QSAR (Quantitative structure-activity relationship) is a compound research method that uses mathematical models to describe the relationship between the structure of a molecule and certain biological activities of the molecule. This method has been widely used for compound activity prediction and the development of new compounds (Dearden, 2017). Under the guidance of this method, people have successfully designed quinolones, such as norfloxacin. At present, the research methods of QSAR are mainly divided into 2D-QSAR and 3D-QSAR (Roy et al., 2015). Since 2D-QSAR research cannot accurately describe the relationship between molecular 3D structure and physiological activity, 3D-QSAR is more accepted by the scientific community in later compound design research. However, the effect of molecular descriptors in the 2D structure-activity relationships on the production of new compounds is often ignored when using a 3D method to design new compounds, which leads to unsatisfactory activity results of newly designed compounds. The main objective of this experiment was our desire to find a method that combines 2D-QSAR and 3D-QSAR to design more reliable compounds targeting osteosarcoma fibroblast growth factor receptor 4 (FGFR4).
2 Experiment
2.1 Data set
The data for this experiment included a total of 37 quinazoline derivatives, and all compounds were obtained from the references (Pan et al., 2021). The structures and activity values of all compounds are shown in Table 1.
2.2 2D-QSAR research
2.2.1 2D-QSAR data processing
In machine learning, to evaluate the discrimination, stability, robustness and other model effects of supervised algorithms, and to avoid over-fitting of data, it is necessary to divide the data set into a training set and a test set in the ratio of 4:1 (Mitchell et al., 1990).
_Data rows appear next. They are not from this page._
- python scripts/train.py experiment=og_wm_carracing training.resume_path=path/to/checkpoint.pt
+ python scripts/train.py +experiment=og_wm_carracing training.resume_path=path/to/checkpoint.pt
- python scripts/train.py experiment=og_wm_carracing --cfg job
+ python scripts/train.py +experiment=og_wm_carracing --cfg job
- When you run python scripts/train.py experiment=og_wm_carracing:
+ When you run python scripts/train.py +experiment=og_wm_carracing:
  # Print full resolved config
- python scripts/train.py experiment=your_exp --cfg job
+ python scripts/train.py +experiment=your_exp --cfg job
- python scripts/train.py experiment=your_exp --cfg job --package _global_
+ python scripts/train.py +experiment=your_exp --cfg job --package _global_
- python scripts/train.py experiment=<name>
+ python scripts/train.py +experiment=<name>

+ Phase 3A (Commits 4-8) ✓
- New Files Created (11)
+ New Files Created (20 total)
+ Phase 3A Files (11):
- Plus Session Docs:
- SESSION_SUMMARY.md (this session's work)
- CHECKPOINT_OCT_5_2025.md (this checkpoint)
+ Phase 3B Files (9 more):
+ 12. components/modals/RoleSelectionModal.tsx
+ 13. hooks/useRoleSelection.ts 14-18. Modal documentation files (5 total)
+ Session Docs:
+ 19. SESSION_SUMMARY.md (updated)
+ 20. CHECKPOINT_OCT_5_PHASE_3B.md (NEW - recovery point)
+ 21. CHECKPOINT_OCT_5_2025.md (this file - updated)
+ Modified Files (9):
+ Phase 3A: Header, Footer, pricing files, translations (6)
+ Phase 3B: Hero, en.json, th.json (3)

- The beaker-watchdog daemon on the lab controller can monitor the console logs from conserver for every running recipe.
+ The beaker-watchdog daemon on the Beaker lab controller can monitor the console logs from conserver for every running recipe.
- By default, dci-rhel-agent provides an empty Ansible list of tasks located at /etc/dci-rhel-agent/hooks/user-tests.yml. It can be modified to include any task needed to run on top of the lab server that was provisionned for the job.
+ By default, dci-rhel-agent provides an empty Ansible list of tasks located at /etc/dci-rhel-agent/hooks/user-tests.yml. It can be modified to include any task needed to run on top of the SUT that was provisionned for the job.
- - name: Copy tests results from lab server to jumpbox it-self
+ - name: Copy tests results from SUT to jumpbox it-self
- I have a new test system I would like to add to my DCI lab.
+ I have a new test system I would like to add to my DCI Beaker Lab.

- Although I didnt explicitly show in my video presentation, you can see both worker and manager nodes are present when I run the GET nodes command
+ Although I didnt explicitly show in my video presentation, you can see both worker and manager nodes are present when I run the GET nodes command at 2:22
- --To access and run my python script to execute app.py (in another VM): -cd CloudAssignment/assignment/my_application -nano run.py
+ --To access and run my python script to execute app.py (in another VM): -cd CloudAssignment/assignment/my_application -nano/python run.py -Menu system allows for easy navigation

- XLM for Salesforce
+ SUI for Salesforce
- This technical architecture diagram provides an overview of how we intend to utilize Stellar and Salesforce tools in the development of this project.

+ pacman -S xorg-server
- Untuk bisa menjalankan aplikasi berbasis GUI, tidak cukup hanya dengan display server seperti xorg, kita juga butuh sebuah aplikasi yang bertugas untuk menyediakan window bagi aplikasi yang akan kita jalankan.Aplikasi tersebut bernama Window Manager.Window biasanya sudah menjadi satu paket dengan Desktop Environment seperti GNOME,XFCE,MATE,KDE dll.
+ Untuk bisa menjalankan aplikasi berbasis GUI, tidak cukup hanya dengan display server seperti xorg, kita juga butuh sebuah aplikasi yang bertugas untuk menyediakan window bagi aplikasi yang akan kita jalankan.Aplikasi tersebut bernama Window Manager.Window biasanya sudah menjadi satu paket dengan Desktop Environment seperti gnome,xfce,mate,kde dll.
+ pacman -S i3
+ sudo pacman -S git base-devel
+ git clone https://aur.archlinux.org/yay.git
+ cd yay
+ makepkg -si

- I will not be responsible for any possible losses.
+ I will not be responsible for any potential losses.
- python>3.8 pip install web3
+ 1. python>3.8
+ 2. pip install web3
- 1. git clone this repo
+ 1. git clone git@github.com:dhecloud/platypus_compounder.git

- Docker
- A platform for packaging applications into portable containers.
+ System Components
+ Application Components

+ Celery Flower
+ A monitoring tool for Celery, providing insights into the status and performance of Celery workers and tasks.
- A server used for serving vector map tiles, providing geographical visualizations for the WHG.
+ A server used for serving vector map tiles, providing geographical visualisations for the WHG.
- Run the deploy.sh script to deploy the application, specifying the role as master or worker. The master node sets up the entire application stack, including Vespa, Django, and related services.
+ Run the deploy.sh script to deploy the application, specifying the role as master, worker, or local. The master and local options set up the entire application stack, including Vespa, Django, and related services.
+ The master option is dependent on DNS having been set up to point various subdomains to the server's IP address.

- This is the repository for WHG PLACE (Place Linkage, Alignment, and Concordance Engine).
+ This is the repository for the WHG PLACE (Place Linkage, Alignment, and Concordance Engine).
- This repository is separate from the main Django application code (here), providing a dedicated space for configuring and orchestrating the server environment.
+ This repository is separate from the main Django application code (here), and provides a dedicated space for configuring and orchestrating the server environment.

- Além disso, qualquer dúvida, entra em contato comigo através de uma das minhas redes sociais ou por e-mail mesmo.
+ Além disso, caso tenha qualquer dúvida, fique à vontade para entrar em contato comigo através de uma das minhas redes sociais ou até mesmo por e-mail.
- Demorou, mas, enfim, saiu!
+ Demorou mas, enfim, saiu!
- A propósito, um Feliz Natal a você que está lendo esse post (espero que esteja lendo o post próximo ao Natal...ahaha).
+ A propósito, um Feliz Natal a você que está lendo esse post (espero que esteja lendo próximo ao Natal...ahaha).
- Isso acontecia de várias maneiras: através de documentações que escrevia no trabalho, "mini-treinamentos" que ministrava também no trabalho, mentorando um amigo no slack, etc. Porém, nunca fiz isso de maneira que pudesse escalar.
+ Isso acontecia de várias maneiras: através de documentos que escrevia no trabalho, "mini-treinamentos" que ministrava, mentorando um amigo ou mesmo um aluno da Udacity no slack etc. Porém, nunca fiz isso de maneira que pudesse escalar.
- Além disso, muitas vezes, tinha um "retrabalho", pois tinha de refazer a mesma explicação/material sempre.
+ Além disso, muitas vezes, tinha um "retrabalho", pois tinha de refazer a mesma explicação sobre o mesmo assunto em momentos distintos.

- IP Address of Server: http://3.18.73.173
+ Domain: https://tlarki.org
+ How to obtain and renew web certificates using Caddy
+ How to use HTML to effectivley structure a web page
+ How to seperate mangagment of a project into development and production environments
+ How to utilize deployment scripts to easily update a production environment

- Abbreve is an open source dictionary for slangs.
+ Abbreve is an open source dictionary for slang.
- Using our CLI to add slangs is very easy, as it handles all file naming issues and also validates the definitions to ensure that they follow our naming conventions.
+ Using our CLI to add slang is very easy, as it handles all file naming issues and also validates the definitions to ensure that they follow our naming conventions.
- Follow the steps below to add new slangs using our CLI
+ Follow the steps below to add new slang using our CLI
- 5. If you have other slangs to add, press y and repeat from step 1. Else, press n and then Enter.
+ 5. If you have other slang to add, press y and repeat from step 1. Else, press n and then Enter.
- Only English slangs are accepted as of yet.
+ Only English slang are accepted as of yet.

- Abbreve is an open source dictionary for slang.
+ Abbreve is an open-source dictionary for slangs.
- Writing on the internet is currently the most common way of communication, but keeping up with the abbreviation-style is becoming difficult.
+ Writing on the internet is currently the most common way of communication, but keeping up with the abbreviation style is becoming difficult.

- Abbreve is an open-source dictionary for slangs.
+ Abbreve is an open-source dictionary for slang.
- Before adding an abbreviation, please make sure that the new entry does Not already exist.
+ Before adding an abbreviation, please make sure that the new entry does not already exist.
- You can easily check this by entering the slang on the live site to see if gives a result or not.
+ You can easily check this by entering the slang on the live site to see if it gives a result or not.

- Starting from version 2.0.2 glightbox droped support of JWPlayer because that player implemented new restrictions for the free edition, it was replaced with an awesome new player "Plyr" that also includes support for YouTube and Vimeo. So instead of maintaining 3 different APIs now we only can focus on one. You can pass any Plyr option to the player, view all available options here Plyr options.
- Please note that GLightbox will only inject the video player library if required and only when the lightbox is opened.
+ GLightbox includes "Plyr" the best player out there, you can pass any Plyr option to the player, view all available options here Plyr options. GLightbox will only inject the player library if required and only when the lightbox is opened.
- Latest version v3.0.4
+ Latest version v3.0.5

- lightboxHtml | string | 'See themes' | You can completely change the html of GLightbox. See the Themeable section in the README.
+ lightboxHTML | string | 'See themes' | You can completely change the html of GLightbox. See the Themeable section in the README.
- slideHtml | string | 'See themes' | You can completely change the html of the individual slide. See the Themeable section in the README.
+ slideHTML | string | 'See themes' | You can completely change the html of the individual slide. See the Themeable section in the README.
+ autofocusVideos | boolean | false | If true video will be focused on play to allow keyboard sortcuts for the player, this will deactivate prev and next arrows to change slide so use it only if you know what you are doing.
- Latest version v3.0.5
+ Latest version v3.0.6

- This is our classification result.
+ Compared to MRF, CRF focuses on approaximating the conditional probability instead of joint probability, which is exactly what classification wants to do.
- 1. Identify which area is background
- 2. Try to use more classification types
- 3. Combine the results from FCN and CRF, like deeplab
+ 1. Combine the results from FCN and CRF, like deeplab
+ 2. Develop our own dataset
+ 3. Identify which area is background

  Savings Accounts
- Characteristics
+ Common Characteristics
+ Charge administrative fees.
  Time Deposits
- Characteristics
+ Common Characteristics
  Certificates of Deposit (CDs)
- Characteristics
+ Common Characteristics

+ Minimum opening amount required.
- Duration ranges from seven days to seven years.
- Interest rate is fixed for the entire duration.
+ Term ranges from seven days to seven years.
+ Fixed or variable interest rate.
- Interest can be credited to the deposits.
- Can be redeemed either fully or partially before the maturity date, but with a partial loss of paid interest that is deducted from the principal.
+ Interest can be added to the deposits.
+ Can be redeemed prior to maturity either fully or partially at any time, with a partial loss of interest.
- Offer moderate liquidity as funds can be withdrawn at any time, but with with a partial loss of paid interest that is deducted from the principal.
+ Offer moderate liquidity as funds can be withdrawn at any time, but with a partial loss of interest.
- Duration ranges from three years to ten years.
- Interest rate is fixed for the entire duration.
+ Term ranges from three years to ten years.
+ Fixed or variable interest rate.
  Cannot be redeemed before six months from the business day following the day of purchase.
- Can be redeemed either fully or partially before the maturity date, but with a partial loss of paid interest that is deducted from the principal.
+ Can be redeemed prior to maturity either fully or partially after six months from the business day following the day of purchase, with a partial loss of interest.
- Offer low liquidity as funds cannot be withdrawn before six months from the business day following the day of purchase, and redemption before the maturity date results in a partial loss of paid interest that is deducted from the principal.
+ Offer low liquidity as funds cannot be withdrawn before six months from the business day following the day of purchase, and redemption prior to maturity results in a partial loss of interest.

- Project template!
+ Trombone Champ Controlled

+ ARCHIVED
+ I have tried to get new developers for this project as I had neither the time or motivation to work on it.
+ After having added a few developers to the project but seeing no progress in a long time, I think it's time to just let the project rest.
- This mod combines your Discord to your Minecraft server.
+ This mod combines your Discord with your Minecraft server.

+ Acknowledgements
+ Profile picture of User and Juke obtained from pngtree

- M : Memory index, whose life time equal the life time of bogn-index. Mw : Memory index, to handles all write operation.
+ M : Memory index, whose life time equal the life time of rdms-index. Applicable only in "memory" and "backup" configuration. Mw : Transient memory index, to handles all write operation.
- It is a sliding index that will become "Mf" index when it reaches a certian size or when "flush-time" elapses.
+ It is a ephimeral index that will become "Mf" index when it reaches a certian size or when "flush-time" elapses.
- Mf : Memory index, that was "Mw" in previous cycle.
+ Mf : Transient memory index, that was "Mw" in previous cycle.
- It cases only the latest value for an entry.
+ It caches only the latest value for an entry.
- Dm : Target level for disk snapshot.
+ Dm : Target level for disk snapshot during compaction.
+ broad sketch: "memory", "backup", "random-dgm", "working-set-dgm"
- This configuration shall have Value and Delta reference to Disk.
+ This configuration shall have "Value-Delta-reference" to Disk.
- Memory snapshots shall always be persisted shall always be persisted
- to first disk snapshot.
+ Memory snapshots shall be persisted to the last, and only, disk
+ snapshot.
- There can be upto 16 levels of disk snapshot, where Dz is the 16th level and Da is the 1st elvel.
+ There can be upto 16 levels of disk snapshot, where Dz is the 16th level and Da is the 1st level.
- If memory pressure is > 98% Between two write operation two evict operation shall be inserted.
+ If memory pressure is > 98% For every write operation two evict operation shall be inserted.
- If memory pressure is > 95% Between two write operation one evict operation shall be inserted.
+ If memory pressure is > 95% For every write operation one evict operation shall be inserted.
In this experiment, system time was used as a random seed to split the dataset into a training set containing 29 compounds and a training set containing 8 compounds in a ratio of 4:1. The training set was used to train supervised models, fit models, adjust parameters, select modal variables, and make other choices for the algorithms. The test set is used to evaluate the effectiveness of the training model without changing the parameters and effects of the model. Usually, the decision to retrain the model or to choose another algorithm is based on whether the validated model is overfitted or underfitted.
2.2.2 Calculation of the descriptions
In 2D-QSAR models, compounds are typically represented by molecular descriptors that can be statistically correlated with biological or even physicochemical properties. The molecular descriptors are calculated as follows: first, the molecular structures of 37 compounds were drawn in ChemDraw software. Then, to obtain stable molecular structures with the lowest energy, the molecular structures were optimized in HyperChem 7.5 software (Stewart, 1989) using successive MM + molecular mechanics force fields and the semi-empirical PM3 method (Ivanciuc, 1996), and then the optimized molecules were put into MOPAC6.0 software. Finally, the results were imported into CODESSA software (Katritzky et al., 2001) to calculate five classes of molecular descriptors: constitutional, geometrical, topological, electrostatic and quantum-chemical.
2.2.3 Linear modeling (Cao and Lin, 2003)
Heuristic Method (HM) is the method of descriptor screening in the CODESSA software, the greatest advantage of which is that it allows a complete search for a large number of molecular descriptors without checking all possible combinations of parameters. Meanwhile, the method allows to build the best linear regression equation. The steps of HM are as follows.
a. Selection of 1-parameter descriptor. The square of correlation coefficient (R2), F-test and t-test are used as selection criteria, and descriptors with low correlation with properties (activity) are removed. The descriptors without significant changes and those with high correlation are removed.
b. Selection of 2-Parameter Descriptor. R2 and F- tests are the criteria for analysis and selection.
c. Selection of n-parameter descriptors. After obtaining the two-parameter correlation coefficients with optimal statistical characteristics, descriptors not used in the previous selection process are added to establish a new correlation equation. The new correlation coefficient is verified by R2, F-test and standard deviation (S). Until the established correlation equation contains the maximum number of parameters. The process of adding descriptors starts with the correlation equation with the maximum fit-ness function value, which is defined as follows:
where R2 donates the square of the correlation coefficient, F is F-test value; n represents the number of samples, N is the number of descriptors and S is the standard deviation.
d. Output. Every time a descriptor is added, the optimal 10 correlation results are displayed, and every iteration starts with the results with the best correlation. The correlation between descriptors and the square of the cross-validation coefficient (R2CV) should be calculated during each cycle.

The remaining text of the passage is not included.